İçimdeki ses bu komplonun gerçek olduğu yönündedir. Bir başka kötü komplo daha vardı: Özal, Saddam’dan kaçan 500 bin Iraklı Kürt kökenli göçmenleri içeri aldı, Türkmenleri almadı. O gelen Kürk Kökenliler geri gitmedi. Nereye gitti? İçlerinde kimler vardı? Hangi ülkenin ajanları vardı? O göçmenler nasıl vatandaş oldu? Aynı komplo düşüncesi güçlendi: Ermenistan Azerbaycan’a saldırdı, HOCALI ’da soykırım yaptı. Özal, Azeriler için , “Onlar Şii, İran yardım etsin!” dedi. Oysa İran Farslıları için bir numaralı düşman Azerbaycan Türkü, bir numaralı dost ise Azerbaycan’ı zorda bırakan Ermenilerdi.
Özal hiçbir vakit Türk dostu olmadı. Ülkeyi darmadağın yaptı. Irak kuzeyinde Barzani güçlendi. Özal Nakşiliği üst basamak görüyordu. Osmanlı saldırı politikalarını saymaz isek 2000 yıldır Anadolu’da yerleşme mücadelesi yaşayan Türkmen atalarımıza en büyük kötülük Özal politikasıyla yaşandı.
Yine başımızda mezhepçi bir zihniyet var ve mezhep düşüncesinin milli düşünceden üstün olduğu savıyla, “Her türlü milliyetçiliği ayaklar altına aldık!” diyerek ülkeyi darmadağın yapmaya çalışıyor. Çünkü Türkiye ve Türk kavramı İhvan düşüncesinin en büyük düşmanıdır. İhvan düşüncesi, Nakşi tarikatının düşüncesi kadar kötüdür Türkler için. Arap ve Arap kültürü tam 1500 yıldır Türkler için Mevali (Köle ve hatta insan olmayan, katli vacip, karısı, kızı helal…) anlamına gelen düşünceyle yaşamaktadır.

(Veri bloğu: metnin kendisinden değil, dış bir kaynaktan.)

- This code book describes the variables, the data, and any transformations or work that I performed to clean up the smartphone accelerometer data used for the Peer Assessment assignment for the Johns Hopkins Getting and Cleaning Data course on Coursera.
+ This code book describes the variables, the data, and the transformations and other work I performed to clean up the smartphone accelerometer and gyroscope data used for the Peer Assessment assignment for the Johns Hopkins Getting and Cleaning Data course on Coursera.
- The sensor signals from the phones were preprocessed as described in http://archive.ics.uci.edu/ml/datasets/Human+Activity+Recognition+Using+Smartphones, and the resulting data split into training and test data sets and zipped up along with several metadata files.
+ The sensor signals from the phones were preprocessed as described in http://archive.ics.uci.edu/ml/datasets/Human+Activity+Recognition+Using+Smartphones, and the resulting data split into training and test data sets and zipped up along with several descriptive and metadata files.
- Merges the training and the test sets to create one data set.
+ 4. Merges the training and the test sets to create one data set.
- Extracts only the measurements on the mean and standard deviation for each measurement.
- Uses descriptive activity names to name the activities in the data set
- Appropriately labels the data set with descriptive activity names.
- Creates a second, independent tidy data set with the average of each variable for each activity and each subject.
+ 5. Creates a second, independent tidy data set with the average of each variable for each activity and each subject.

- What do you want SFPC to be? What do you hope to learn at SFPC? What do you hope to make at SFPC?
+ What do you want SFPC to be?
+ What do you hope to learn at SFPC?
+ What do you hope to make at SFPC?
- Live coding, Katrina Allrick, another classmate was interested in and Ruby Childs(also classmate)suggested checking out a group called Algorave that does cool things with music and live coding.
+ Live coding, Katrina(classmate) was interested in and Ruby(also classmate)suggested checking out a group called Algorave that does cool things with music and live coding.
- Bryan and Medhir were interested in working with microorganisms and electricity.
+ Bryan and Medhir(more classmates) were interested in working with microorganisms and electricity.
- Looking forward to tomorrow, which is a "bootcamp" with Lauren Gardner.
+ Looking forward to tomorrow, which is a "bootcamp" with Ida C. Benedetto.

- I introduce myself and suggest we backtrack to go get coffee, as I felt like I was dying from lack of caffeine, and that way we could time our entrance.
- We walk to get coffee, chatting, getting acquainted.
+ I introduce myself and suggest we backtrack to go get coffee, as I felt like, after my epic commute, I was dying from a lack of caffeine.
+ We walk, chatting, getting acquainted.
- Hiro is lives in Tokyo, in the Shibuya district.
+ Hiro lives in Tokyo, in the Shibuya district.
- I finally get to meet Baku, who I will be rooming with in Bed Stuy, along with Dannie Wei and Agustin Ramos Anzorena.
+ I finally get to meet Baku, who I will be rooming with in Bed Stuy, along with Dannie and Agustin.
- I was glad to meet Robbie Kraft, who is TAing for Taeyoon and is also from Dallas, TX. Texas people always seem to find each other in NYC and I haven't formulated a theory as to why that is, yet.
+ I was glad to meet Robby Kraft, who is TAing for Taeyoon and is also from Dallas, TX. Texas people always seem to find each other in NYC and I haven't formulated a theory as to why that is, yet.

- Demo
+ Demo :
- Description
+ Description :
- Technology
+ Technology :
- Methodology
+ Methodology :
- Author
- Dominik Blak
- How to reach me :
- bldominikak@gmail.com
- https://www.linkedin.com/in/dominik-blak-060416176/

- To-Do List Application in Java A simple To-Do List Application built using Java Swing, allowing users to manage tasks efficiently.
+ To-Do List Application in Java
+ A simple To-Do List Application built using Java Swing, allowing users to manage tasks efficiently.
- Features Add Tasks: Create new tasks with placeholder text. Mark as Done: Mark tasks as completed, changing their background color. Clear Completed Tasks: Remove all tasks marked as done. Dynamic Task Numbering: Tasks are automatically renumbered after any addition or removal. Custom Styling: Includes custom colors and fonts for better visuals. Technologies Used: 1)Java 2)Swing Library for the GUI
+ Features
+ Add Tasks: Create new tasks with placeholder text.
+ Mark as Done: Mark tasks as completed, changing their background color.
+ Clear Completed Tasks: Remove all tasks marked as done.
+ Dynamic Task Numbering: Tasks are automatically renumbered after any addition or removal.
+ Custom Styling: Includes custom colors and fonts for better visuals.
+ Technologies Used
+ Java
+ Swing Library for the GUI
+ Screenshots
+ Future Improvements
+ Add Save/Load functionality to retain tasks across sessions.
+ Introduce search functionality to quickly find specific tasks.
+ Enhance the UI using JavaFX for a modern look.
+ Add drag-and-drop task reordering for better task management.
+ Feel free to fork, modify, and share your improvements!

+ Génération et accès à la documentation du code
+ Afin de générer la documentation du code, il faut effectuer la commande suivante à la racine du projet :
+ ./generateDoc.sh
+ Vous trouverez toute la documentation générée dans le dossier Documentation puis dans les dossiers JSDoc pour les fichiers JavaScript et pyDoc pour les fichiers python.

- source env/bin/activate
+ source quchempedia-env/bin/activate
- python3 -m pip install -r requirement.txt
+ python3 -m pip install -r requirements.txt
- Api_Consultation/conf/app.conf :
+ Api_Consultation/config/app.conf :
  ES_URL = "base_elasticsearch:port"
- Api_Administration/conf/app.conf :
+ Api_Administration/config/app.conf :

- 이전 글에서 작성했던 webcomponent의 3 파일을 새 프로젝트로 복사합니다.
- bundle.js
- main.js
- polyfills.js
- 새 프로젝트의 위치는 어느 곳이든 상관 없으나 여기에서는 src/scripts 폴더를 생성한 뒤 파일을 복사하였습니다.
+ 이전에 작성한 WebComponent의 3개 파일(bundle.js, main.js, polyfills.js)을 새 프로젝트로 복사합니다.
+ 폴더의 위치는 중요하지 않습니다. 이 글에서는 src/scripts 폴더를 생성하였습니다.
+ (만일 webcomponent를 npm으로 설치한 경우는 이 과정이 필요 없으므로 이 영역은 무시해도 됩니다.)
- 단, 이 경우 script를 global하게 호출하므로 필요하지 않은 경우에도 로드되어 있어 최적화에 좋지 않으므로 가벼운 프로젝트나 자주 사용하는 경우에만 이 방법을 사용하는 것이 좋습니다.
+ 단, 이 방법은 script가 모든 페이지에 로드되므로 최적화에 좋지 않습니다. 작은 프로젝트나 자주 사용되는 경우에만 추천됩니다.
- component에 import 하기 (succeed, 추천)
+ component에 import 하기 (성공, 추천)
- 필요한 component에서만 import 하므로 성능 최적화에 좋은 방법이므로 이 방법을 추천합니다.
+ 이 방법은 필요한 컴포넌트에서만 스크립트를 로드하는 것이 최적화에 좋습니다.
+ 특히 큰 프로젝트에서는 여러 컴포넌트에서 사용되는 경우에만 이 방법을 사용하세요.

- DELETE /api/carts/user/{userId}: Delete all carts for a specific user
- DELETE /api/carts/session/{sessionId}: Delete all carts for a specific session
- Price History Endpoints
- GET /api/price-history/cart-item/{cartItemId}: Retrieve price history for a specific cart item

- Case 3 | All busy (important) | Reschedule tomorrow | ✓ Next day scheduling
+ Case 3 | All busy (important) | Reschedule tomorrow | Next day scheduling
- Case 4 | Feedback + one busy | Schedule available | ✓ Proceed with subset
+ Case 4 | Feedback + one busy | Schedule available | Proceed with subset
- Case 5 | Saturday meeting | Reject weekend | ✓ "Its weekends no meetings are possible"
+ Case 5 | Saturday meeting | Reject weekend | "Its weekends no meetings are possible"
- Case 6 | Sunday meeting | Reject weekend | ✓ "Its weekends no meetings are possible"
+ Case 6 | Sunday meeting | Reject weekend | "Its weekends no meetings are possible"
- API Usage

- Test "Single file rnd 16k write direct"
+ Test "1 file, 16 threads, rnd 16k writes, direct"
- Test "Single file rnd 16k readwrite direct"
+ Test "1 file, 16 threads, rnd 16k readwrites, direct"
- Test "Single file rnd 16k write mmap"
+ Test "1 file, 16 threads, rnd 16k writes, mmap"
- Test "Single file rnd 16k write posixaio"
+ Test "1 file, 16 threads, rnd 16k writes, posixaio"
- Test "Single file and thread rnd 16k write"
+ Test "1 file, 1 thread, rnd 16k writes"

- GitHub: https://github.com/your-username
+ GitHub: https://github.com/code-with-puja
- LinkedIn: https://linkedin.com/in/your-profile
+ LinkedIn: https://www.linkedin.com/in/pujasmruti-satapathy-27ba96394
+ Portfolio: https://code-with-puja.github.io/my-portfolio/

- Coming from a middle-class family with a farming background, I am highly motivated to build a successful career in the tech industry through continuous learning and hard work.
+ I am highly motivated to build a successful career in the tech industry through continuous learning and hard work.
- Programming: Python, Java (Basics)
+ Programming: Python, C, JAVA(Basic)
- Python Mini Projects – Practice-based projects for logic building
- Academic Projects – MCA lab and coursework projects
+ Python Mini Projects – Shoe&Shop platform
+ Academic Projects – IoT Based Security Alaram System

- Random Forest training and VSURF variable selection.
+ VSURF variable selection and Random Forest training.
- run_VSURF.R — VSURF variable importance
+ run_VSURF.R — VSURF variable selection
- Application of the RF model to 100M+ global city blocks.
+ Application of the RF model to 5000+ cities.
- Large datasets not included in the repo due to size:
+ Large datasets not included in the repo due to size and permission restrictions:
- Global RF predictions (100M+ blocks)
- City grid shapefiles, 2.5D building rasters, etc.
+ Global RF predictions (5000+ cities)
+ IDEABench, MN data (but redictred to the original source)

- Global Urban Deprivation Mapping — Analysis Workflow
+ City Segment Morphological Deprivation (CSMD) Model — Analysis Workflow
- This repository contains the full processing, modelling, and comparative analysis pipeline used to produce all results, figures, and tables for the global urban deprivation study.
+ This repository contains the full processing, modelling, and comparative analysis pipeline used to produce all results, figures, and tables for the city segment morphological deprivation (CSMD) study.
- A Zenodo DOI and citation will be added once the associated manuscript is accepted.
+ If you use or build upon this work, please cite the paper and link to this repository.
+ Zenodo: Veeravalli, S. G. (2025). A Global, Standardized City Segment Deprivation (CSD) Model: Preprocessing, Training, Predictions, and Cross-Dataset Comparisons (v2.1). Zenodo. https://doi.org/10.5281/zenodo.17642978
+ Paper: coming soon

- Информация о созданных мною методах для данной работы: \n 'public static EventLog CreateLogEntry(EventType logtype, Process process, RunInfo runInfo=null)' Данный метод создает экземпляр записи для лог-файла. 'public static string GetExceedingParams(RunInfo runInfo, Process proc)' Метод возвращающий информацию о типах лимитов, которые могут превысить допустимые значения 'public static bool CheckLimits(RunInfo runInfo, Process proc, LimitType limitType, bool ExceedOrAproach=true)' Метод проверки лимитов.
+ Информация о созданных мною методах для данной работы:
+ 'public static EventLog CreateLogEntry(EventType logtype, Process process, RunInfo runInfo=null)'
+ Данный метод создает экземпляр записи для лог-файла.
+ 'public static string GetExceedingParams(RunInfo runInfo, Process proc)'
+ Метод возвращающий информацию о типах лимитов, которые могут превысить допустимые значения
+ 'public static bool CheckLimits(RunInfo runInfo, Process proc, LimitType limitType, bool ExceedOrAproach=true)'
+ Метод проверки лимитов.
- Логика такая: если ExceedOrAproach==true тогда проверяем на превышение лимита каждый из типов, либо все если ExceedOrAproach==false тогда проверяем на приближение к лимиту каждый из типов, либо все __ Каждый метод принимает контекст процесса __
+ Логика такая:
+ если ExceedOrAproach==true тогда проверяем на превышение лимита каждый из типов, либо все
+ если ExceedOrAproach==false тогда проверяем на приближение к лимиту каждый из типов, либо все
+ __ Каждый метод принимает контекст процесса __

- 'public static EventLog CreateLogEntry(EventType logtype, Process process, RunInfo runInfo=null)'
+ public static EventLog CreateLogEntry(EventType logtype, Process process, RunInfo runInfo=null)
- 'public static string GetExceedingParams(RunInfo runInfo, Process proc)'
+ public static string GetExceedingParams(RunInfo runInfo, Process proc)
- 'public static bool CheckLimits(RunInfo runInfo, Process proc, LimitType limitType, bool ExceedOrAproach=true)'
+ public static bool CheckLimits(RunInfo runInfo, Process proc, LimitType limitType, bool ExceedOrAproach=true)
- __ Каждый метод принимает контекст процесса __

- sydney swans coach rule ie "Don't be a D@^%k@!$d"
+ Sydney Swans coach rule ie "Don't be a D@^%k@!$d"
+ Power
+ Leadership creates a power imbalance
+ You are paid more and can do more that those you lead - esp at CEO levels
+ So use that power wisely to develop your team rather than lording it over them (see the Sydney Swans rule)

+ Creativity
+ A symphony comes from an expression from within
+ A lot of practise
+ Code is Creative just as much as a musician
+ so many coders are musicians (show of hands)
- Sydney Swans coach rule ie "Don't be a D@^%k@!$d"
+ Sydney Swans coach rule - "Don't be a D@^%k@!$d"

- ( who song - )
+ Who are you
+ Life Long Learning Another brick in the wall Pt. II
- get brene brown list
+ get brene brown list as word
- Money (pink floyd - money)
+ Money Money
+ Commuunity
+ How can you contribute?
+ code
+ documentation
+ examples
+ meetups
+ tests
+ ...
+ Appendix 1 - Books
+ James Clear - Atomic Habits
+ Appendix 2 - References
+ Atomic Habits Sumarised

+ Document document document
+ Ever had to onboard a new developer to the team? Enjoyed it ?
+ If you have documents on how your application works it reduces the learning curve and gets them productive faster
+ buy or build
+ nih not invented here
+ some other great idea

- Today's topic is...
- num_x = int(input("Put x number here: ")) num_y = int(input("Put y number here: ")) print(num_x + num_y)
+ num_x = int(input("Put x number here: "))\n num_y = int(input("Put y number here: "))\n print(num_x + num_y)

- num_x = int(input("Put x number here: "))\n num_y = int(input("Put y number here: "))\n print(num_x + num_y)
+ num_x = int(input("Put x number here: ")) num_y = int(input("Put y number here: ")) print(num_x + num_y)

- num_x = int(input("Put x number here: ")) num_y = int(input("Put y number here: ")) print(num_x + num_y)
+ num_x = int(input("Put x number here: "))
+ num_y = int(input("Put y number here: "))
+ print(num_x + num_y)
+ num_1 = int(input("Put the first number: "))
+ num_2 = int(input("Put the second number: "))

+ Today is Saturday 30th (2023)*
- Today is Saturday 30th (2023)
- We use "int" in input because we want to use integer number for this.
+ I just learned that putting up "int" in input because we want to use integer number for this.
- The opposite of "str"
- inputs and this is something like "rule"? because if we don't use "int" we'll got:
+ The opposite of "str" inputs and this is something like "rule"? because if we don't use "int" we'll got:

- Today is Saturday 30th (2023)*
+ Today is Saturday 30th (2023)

Gelelim günümüze: Bize Arap’tan dost olmaz, bu kesindir... Araplar düşmanımız değildir. Düşmanlık bizim aklımıza yerleşmesin. Fakat 3.000 yıllık geçmişimizi okuyunca şunu görüyorum: Altay steplerinden, Kafkas coğrafyasından bu yana bizim düşmanımız da, dostumuz da kendimiziz.
Emniyet, sosyal medyada ülkemizi işgal etmek üzere olan 10 milyon yabacıların aleyhine demeç vereni yakalıyor, sorguya çekiyor. İstila başlamış işte! Büyük ihtimal bu yazı nedeniyle beni de sorguya çekerler. Fakat beynim ve düşüncem dayak ile bile değişmez. Yani, bir Türkmen ve Kıpçak soyunun temsilcisi olarak bizim Arap ve Arap kültürüyle alakamız yoktur, diyorum. Her türlü milliyetçiliği ayaklar altına alanlarla alakam yoktur, Türk Milliyetçiliği Atatürk’ün 6 okundan biridir. Ben o milliyetçiliği seviyorum ve temsil ediyorum.
Arap kültürünü içimizden uzak tutun. O kültürün varlığı Kuteybe soysuzunun varlığı demektir. O kültürün varlığı Türkmenlerin diri diri ağaca asılması demektir.